When my back began to smart,

'Twas like a pen knife in my heart.

Mother Goose rhyme

H
omer combed his mop of bushy hair, trying to remember a word. It was right on the tip of his tongue.
Disbungled, bughundled.
Concentrating, he stared into the mirror and stuck out his tongue, but no word appeared on the end. His tongue was large and thick and quivering. How could so gross an object articulate human speech?

Gloomily he washed his face and mopped his beard with a towel. It was dismaying how often he found himself losing words lately, perfectly ordinary words in constant use. It was like being in the Garden of Eden, partaking of the childhood of humankind. The thing in its essence stood before you, the whole meaning of the word you were looking for, but without a name, like an animal in the Garden of Eden.
Large and striped with sharp teeth and claws? “Tiger,” Adam would say, naming it for the first time. “You're a tiger.”

“Homer,” called Mary from the kitchen, “come and get it.”

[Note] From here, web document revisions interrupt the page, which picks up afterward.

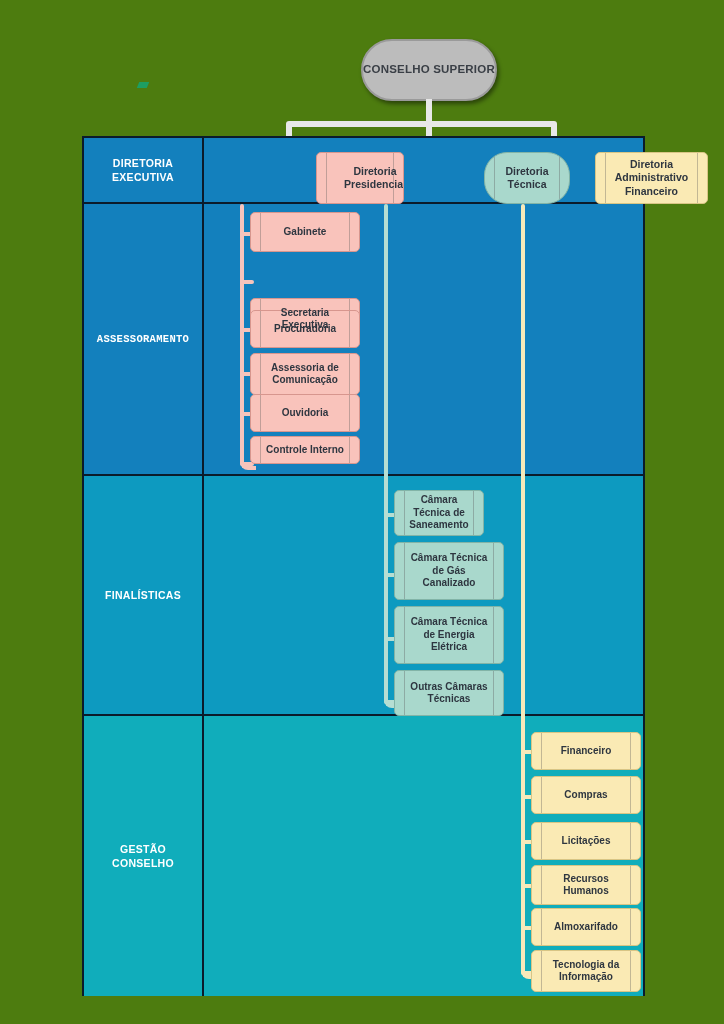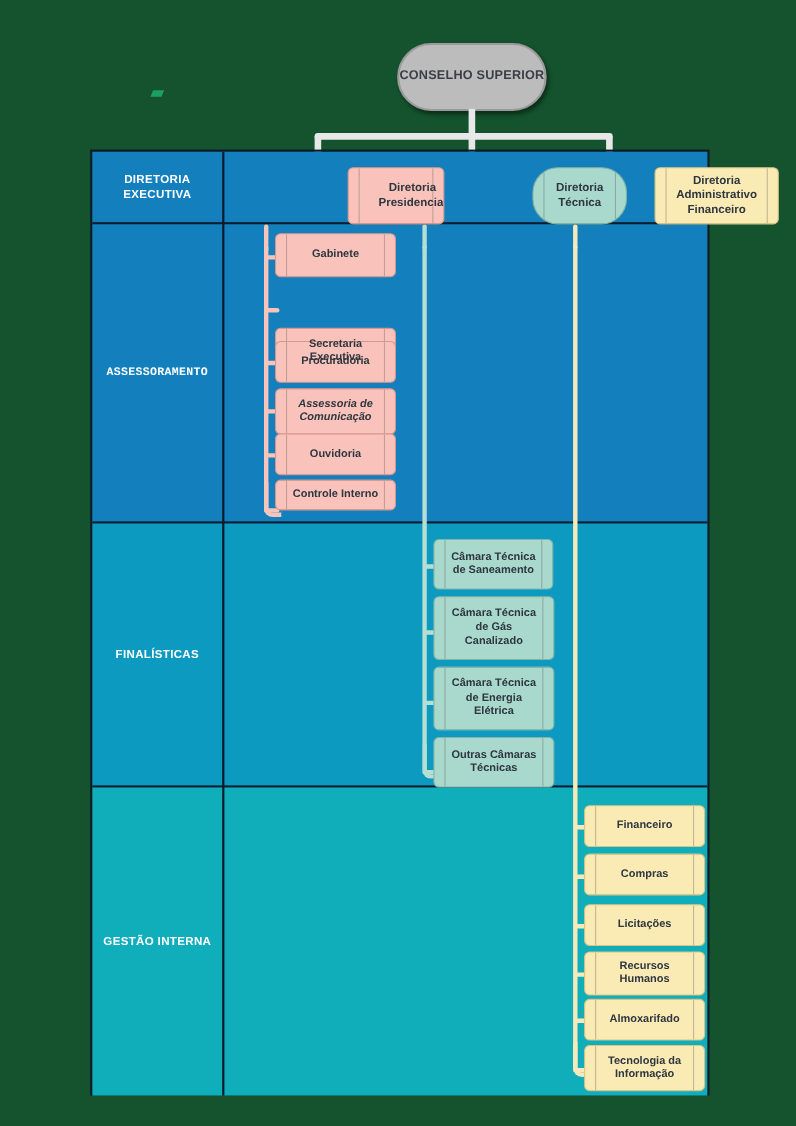--- a/index.html
+++ b/index.html
@@ -18,7 +18,7 @@
     position: relative;
     width: 724px;
     height: 1024px;
-    background: #14532d;
+    background: #4d7c0f;
   }
 
   

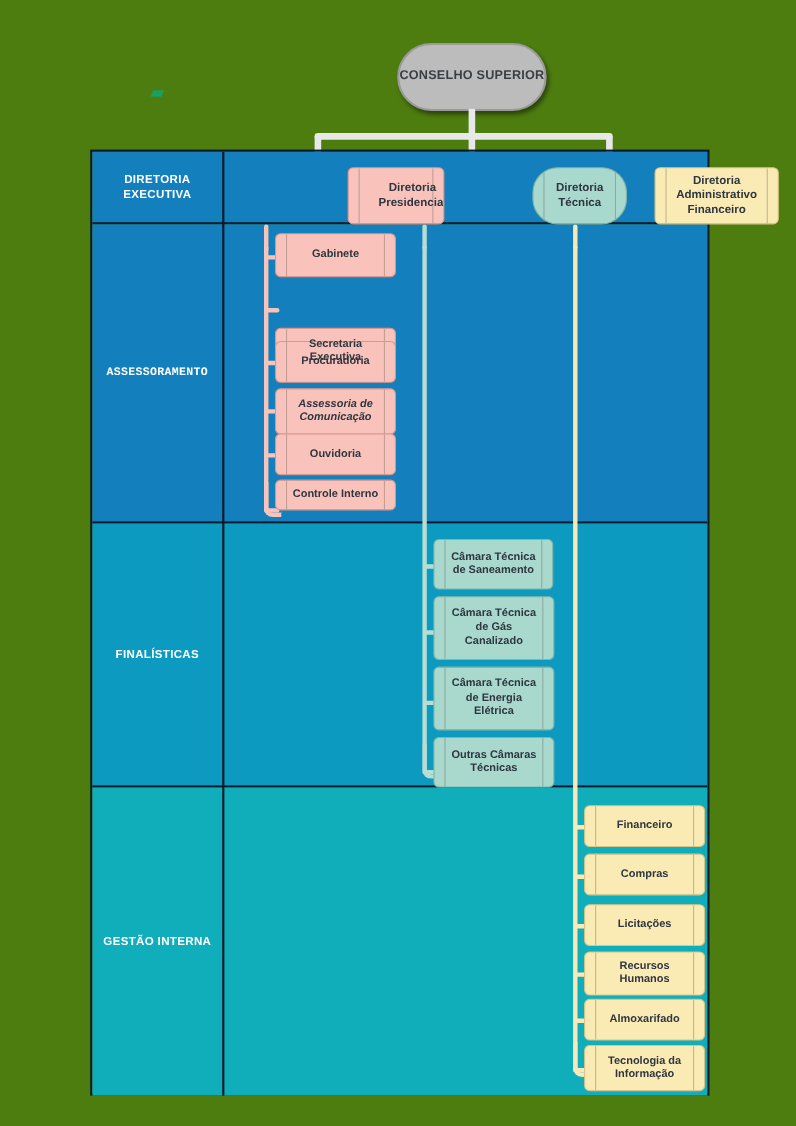--- a/index.html
+++ b/index.html
@@ -295,7 +295,7 @@
     </div>
 
     <div class="stub pink" style="left:158px; top:234px; width:12px;"></div>
-    <div class="node pink child" style="left:166px; top:215px; width:110px; height:42px;font-style:italic;">
+    <div class="node pink child" style="left:166px; top:215px; width:110px; height:42px;">
       <span class="node-label">Assessoria de Comunicação</span>
     </div>
 

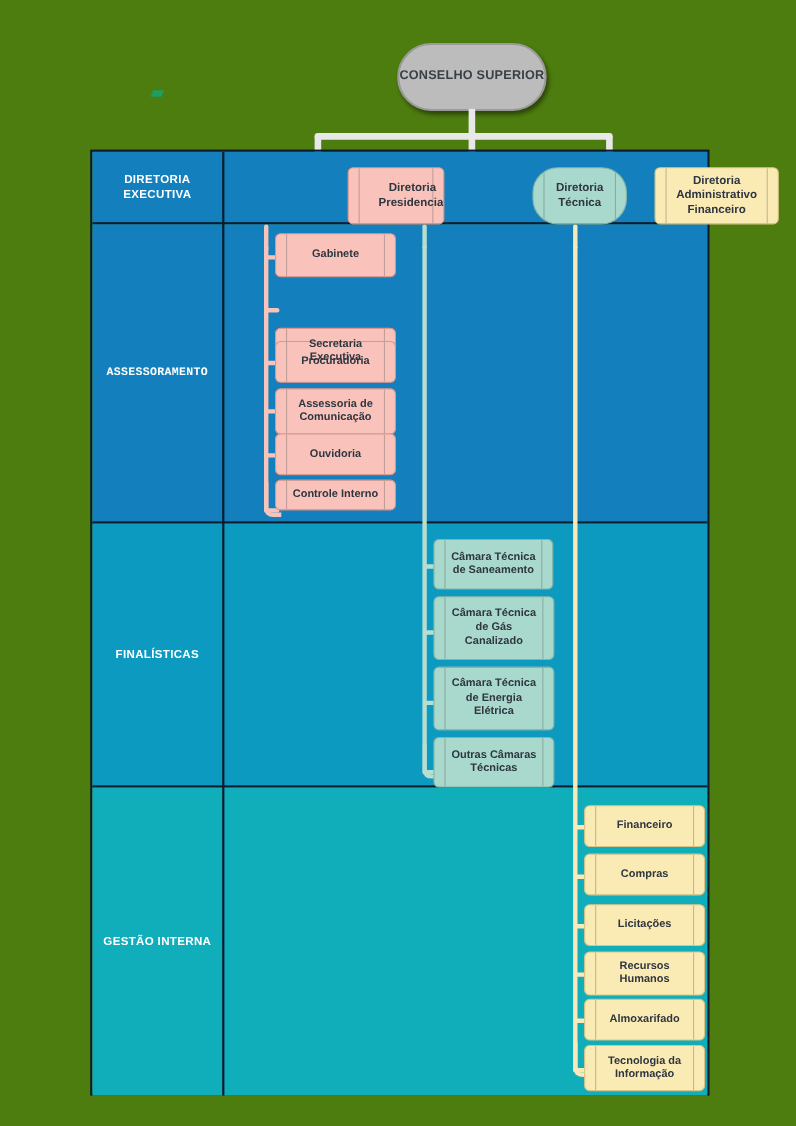--- a/index.html
+++ b/index.html
@@ -310,7 +310,7 @@
     </div>
 
     <div class="stub green" style="left:302px; top:375px; width:12px;"></div>
-    <div class="node green child" style="left:310px; top:352px; width:109px; height:46px;">
+    <div class="node green child" style="left:310px; top:352px; width:90px; height:46px;">
       <span class="node-label">Câmara Técnica de Saneamento</span>
     </div>
 

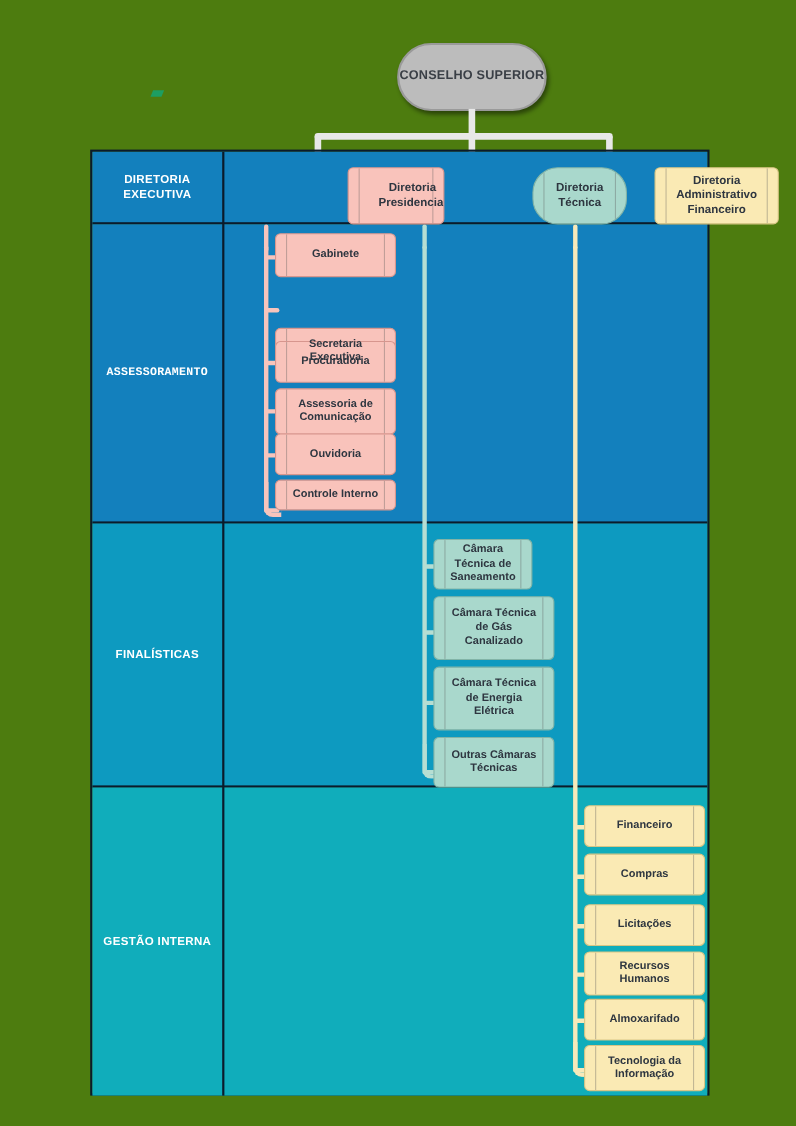--- a/index.html
+++ b/index.html
@@ -252,7 +252,7 @@
     </div>
 
     <div class="band b-gestao">
-      <div class="band-label" style="top:0;height:280px;">GESTÃO INTERNA</div>
+      <div class="band-label" style="top:0;height:280px;">GESTÃO CONSELHO</div>
     </div>
 
     <div class="col-divider"></div>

Still complaining, he sat down at the breakfast table and stared at his plate. “Dismungled,” he said. “Grundundled. I'm trying to find a word.”

Mary was fresh from the shower. Her shirt was freshly ironed. Her cheeks glowed, she smelled of soap. She poured him a cup of coffee. “Well, what does the word mean?”

Homer stared fixedly at her, thinking hard. The word poised for a minute in the air—he almost had it!—and then it fled. “Goddamnit, it means the way you feel when you can't find it, goddamnit.”

“Bad-tempered?” suggested Mary. “Irascible? Cantankerous?”

“Not as strong as that. It's more a feeling inside. You know, when you can't find your car keys, or some student asks a question and you don't know the answer. Dis—dis—?”

“Discontented? Disembodied? Dismembered? Come on, Homer. I'll drop you at the prison and do my shopping, and then I'll pick you up. And remember, you've got to be right there in the parking lot at ten-twenty so we can get to Cambridge in time for class.” She slapped the dishes into the sink and together they hurried down the porch stairs.

Then Homer couldn't find the car keys. But his face was wreathed in smiles. “Disgruntled,” he said happily. “Of course, that's it. Disgruntled.”